На этот раз он заговорил ласково:
— Дорогая, успокойся, ведь ты сама себе вредишь. Владик сказал мне, что доктор, как его там, ну, тот, в Кенигсберге, предупреждал: только не волноваться, это для тебя опаснее всего. А он там у них знаменитость.
Роза покраснела, открыла рот, ресницы у нее беспомощно задрожали. Было видно, как огромной волной вскипают в ней чувства, грозят захлестнуть сознание. Все же она удержалась от слов — села. И лишь спустя несколько долгих минут тихо сказала:
— Вот они. Примерь.
Она взяла гамаши, протянула их мужу.
— Ах, хорошо, хорошо, — облегченно вздохнул Адам, — ах, как хорошо! Пожалуйте, мамусенька, ручку! — вдруг впал он в игривый тон, оживился, был счастлив, что гроза миновала. — О, ты мне оказала большую услугу, ноги-то у меня знаешь как мерзнут, о, я знаю, у нашей мамусеньки ручки золотые, уж если она возьмется за что-нибудь, нечего и говорить, fix, fertig, abgemacht[21]… Ты когда начала эти гамаши?
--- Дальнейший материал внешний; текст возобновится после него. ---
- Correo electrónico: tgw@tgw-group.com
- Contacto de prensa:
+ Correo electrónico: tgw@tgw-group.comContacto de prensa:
Три дня назад? И какая отличная работа!
Полный страха и надежды, он трещал без умолку, целовал жене руки, топтался на месте, разглядывал гамаши.
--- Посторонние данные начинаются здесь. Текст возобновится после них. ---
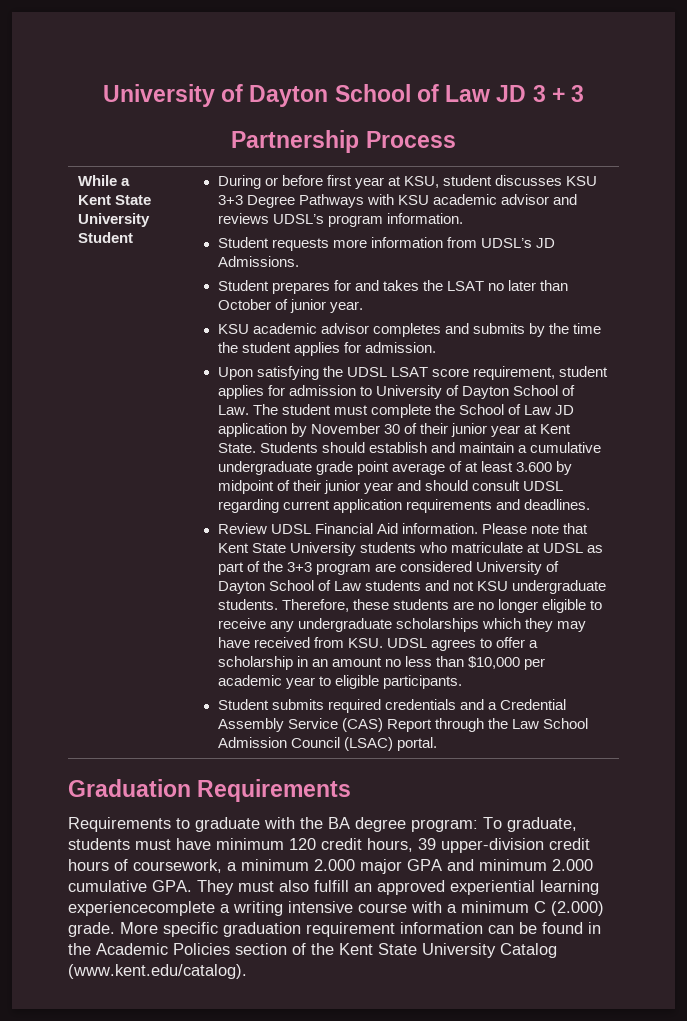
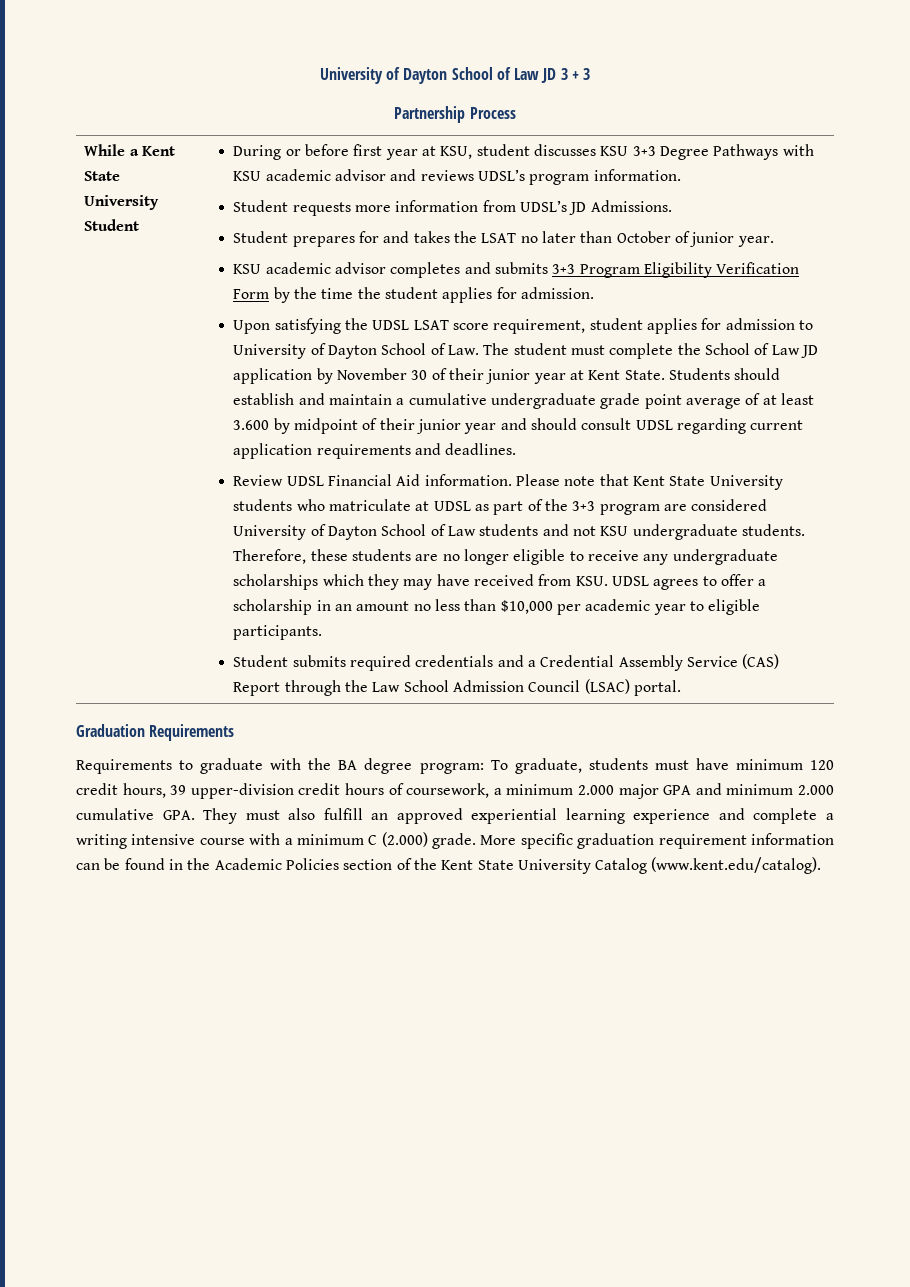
- KSU academic advisor completes and submits by the time the student applies for admission.
+ KSU academic advisor completes and submits 3+3 Program Eligibility Verification Form by the time the student applies for admission.
- Requirements to graduate with the BA degree program: To graduate, students must have minimum 120 credit hours, 39 upper-division credit hours of coursework, a minimum 2.000 major GPA and minimum 2.000 cumulative GPA. They must also fulfill an approved experiential learning experiencecomplete a writing intensive course with a minimum C (2.000) grade.
+ Requirements to graduate with the BA degree program: To graduate, students must have minimum 120 credit hours, 39 upper-division credit hours of coursework, a minimum 2.000 major GPA and minimum 2.000 cumulative GPA. They must also fulfill an approved experiential learning experience and complete a writing intensive course with a minimum C (2.000) grade.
— Никакие не три дня, а две недели, — прервала его Роза. — И не в ловкости дело, не в моих трудах. Дело совсем в другом.
Адам засуетился.
— Так, может, сразу и примерить? Я мигом, мамусенька, с твоего разрешения…
Он взял у Розы гамаши, сел и начал прилаживать их к ногам. У него всегда были замедленные движения; когда надо было что-то взять, передвинуть или как-нибудь иначе нарушить покой неодушевленных предметов, он всегда задумывался, колебался, то протягивал, то убирал руку, словно не был уверен, а следует ли, словно сознавал великую значительность покоя и рискованность всякого рода перемен. Если же ему случалось производить хозяйственные действия на глазах у Розы, он и вовсе терялся, руки у него начинали дрожать, он не знал, за что взяться, на что опереться, простейшие законы физики улетучивались из памяти, опыт долгих лет жизни казался миражом — исчезало ощущение действительности. И теперь тоже он то подтягивал брюки чуть не до колен, то снова одергивал их, не зная, что делать. Роза внимательно к нему приглядывалась. Она молчала, поэтому Адам стал надеяться, что делает именно то, что нужно; чтобы надеть гамаши, надо подтянуть штанины и развязать ботинки. Быстро, с редкой для него решительностью, с напором, Адам расслабил шнурки, начал стаскивать ботинок. Из-за ишиаса, которым он страдал, каждое усилие наполняло его страхом, и теперь, прислушиваясь к своей пояснице, он заранее болезненно жмурился и морщился. Вдруг он подскочил как ошпаренный. Роза смеялась. Смеялась громко, враждебно, так, что дрожь проняла Адама. Он ухватился было за мысль, будто это его болезненная гримаса рассмешила жену, и, поспешив разгладить лицо, примирительно пробормотал:
— Но если мне, Элюша, в самом деле больно, — как нагнусь, так и заболит, — над чем же тут смеяться? Ну, ничего, ничего, я больше не буду…
Но он тут же отказался от этой мысли и замолк, опустил плечи, на лице его застыло тупое выражение. Он уже знал — Роза смеется не над случайной сиюминутной его оплошностью, нет — она смеется над ним, таким, каков он есть, каким был и будет всегда, ибо другим быть не может. Ни к чему спрашивать, ни к чему объясняться, надо просто еще раз переждать: глаза у Розы сверкали желтым огнем, единственным, какой горел в ней для мужа, — огнем ненависти.
Он проглотил слюну, побледнел, сплел руки на животе… Роза перестала смеяться.
— Что ты делаешь! — крикнула она. — Значит, надо примерить, да, примерить? Больше ничего? И как ты это делаешь? Из чего у тебя пальцы? Не пальцы, а какие-то палки, палки!
Роза отвернулась; такое презрение, отвращение, такая обида прозвучали в слове «палки», как будто палка была самой позорной вещью на свете.
— И это руки? И это пальцы? Они такие же тупые, как ты!
Роза живо подбежала к Адаму, точно ястреб вцепилась в его пухловатую, испещренную веснушками кисть.